_PROBLEM DESCRIPTION_
Nothing but the pictures may be dropped; the rest of the listing is to be written out exactly.
########################################
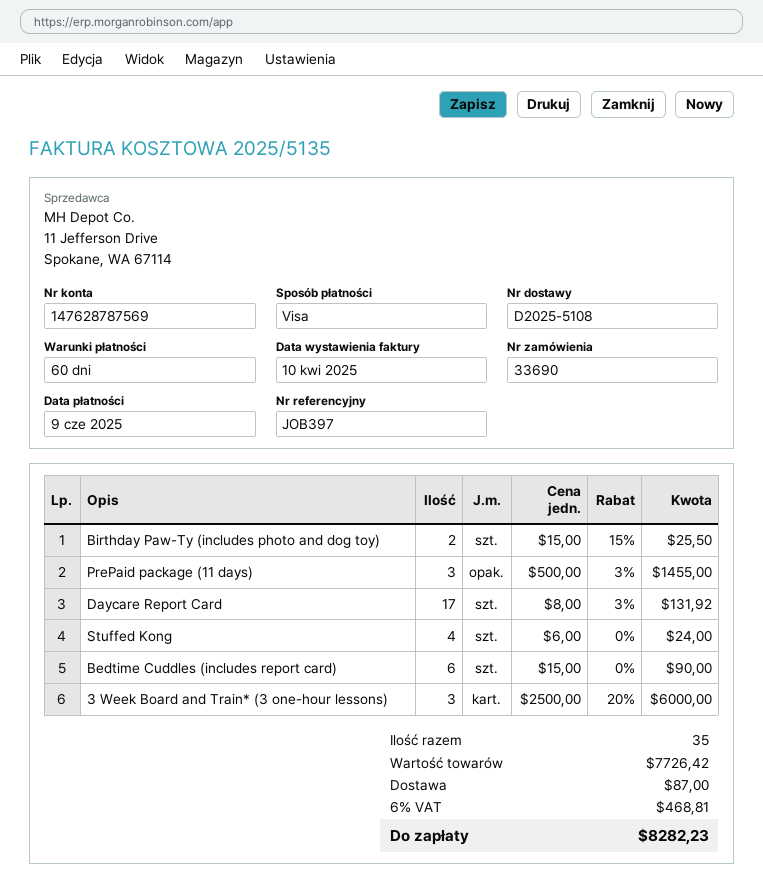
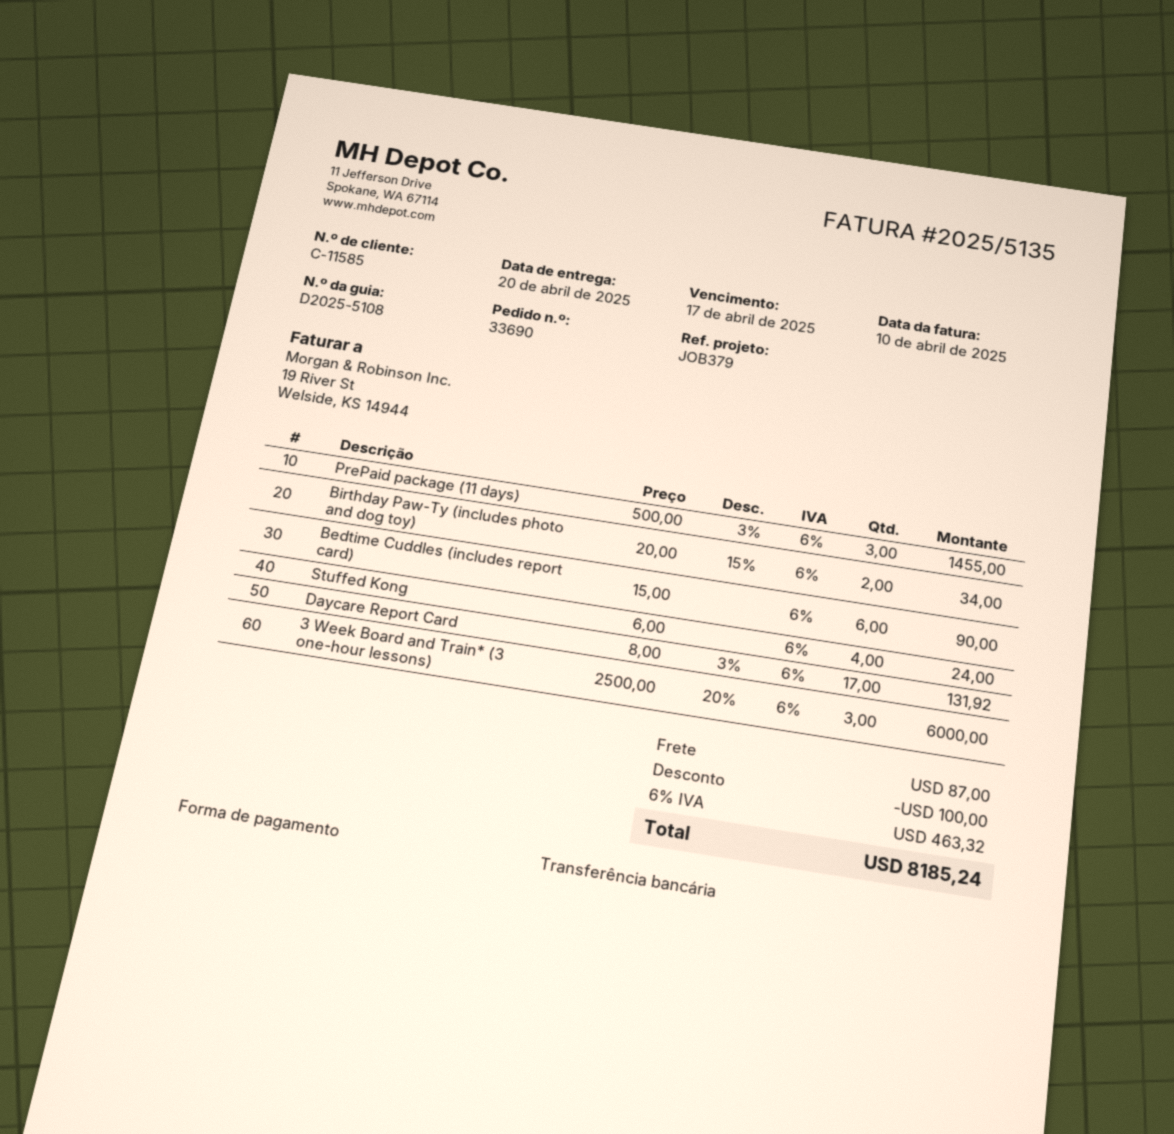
due date: 2025-06-09 -> 2025-04-17
reference: JOB397 -> JOB379
payment method: Visa -> bank transfer
Birthday Paw-Ty (includes photo and dog toy): 2 x 15.00 - 15% = 25.50 -> 2 x 20.00 - 15% = 34.00
discount: none -> 100.00
tax: 6% = 468.81 -> 6% = 463.32
total: 8282.23 -> 8185.24

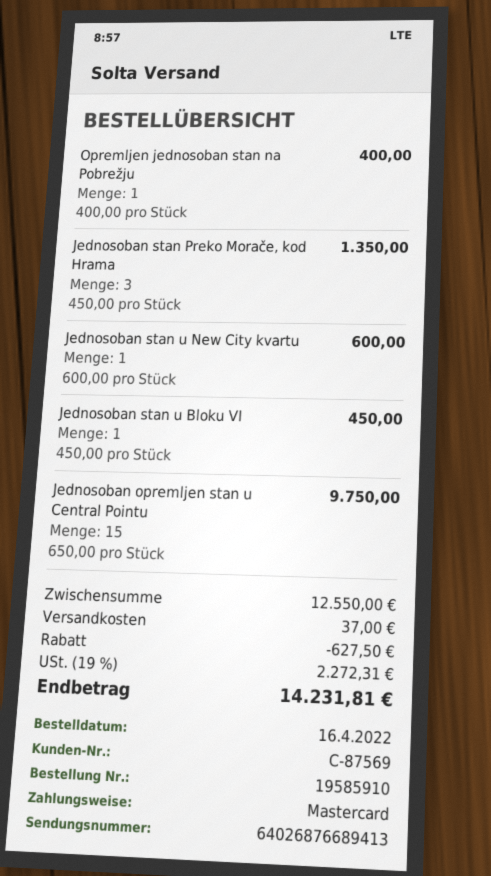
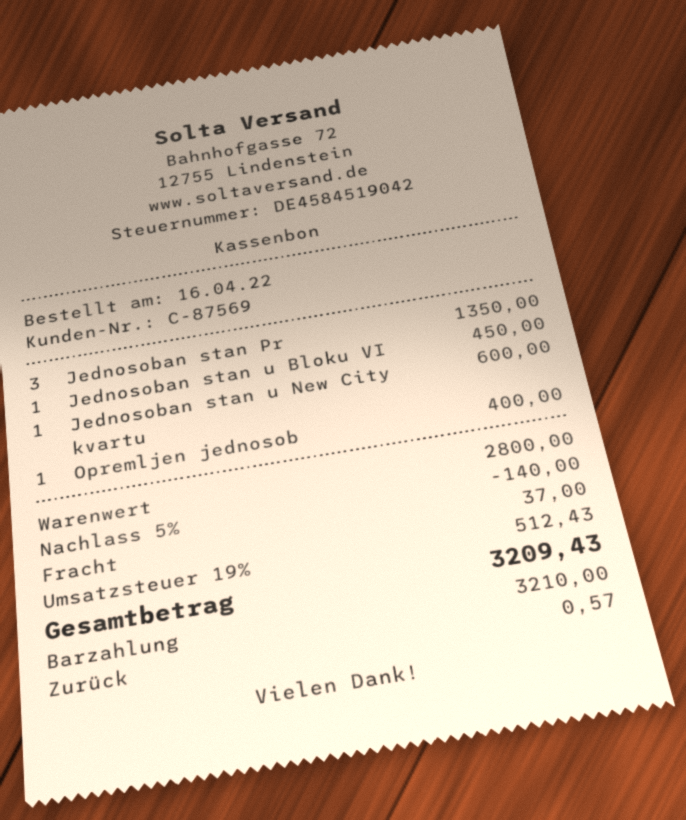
payment method: Mastercard -> cash
Jednosoban opremljen stan u Central Pointu: 15 for 9750.00 -> none
subtotal: 12550.00 -> 2800.00
discount: 627.50 -> 140.00
tax: 19% = 2272.31 -> 19% = 512.43
total: 14231.81 -> 3209.43

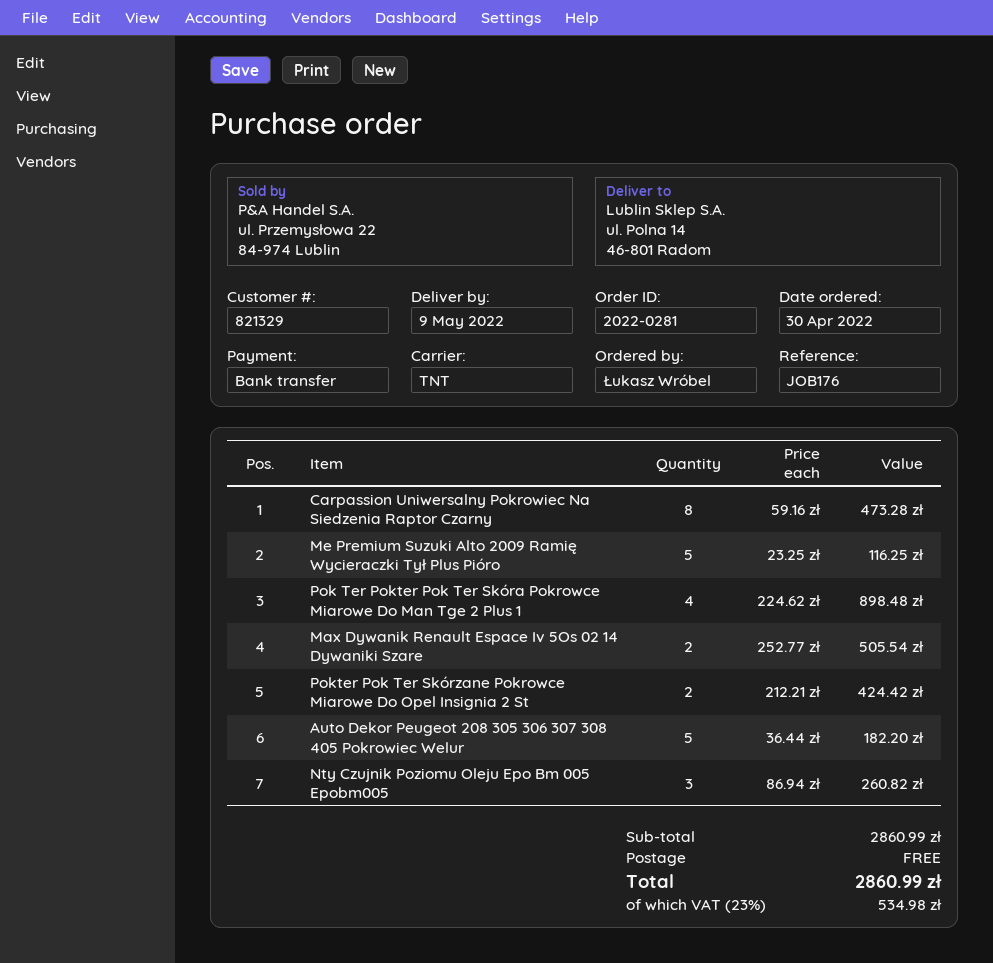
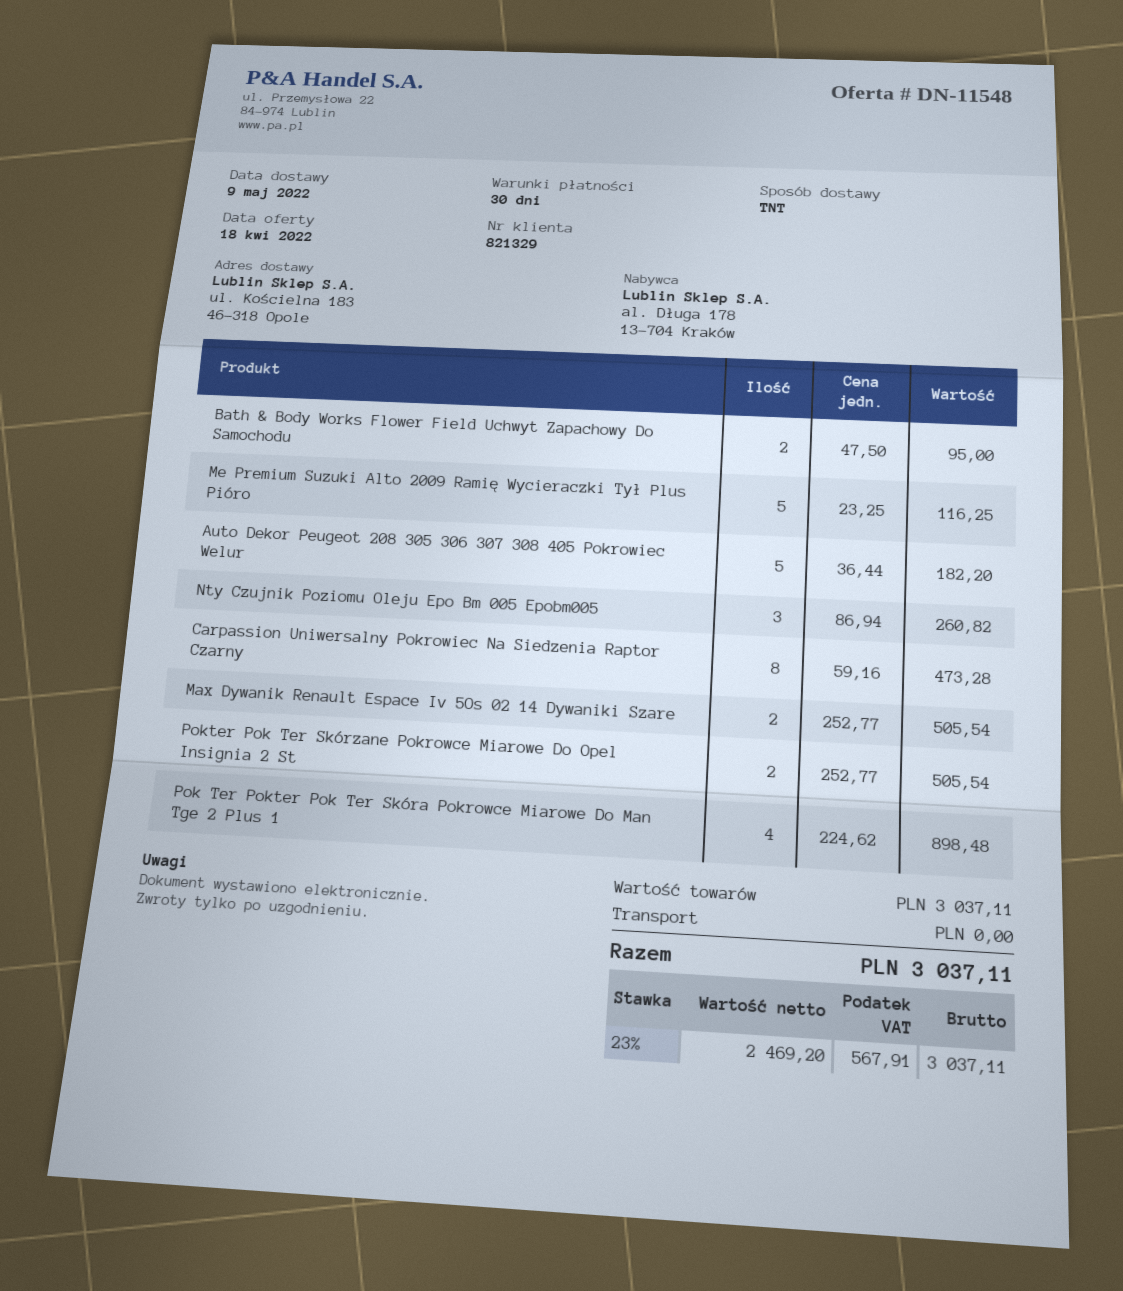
ship to: ul. Polna 14, 46-801 Radom -> ul. Kościelna 183, 46-318 Opole
Pokter Pok Ter Skórzane Pokrowce Miarowe Do Opel Insignia 2 St: 2 x 212.21 = 424.42 -> 2 x 252.77 = 505.54
Bath & Body Works Flower Field Uchwyt Zapachowy Do Samochodu: none -> 2 x 47.50 = 95.00
subtotal: 2860.99 -> 3037.11
tax: 23% = 534.98 -> 23% = 567.91
total: 2860.99 -> 3037.11

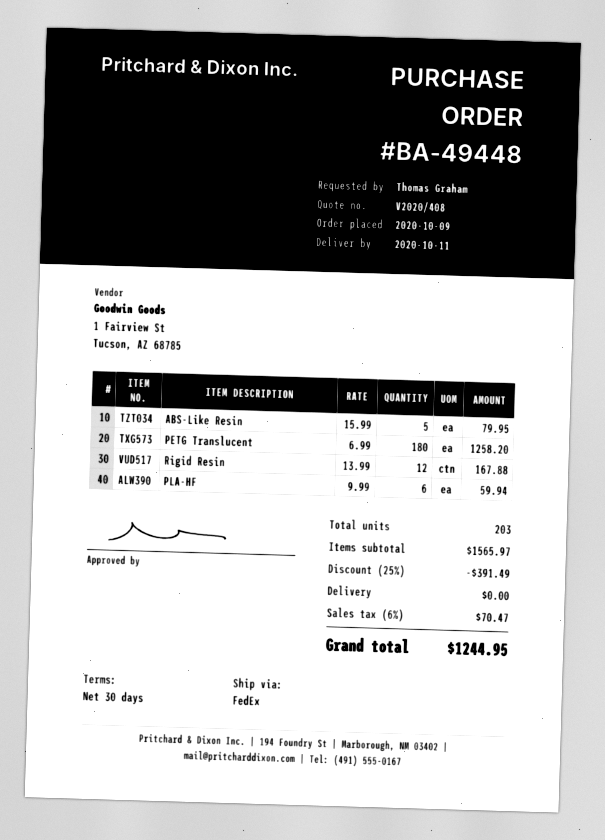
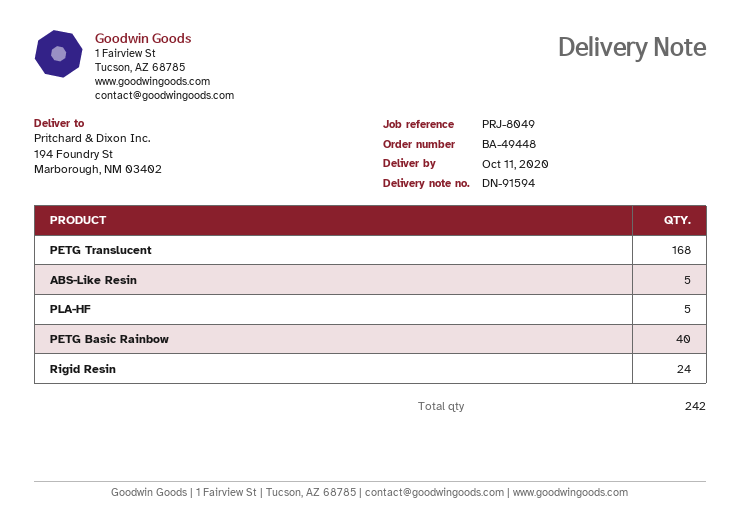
PETG Translucent: 180 -> 168
Rigid Resin: 12 -> 24
PLA-HF: 6 -> 5
PETG Basic Rainbow: none -> 40
total quantity: 203 -> 242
########################################
_COMPLETED EXERCISE_
due date: 2025-06-09 -> 2025-04-17
reference: JOB397 -> JOB379
payment method: Visa -> bank transfer
Birthday Paw-Ty (includes photo and dog toy): 2 x 15.00 - 15% = 25.50 -> 2 x 20.00 - 15% = 34.00
discount: none -> 100.00
tax: 6% = 468.81 -> 6% = 463.32
total: 8282.23 -> 8185.24

payment method: Mastercard -> cash
Jednosoban opremljen stan u Central Pointu: 15 for 9750.00 -> none
subtotal: 12550.00 -> 2800.00
discount: 627.50 -> 140.00
tax: 19% = 2272.31 -> 19% = 512.43
total: 14231.81 -> 3209.43

ship to: ul. Polna 14, 46-801 Radom -> ul. Kościelna 183, 46-318 Opole
Pokter Pok Ter Skórzane Pokrowce Miarowe Do Opel Insignia 2 St: 2 x 212.21 = 424.42 -> 2 x 252.77 = 505.54
Bath & Body Works Flower Field Uchwyt Zapachowy Do Samochodu: none -> 2 x 47.50 = 95.00
subtotal: 2860.99 -> 3037.11
tax: 23% = 534.98 -> 23% = 567.91
total: 2860.99 -> 3037.11

PETG Translucent: 180 -> 168
Rigid Resin: 12 -> 24
PLA-HF: 6 -> 5
PETG Basic Rainbow: none -> 40
total quantity: 203 -> 242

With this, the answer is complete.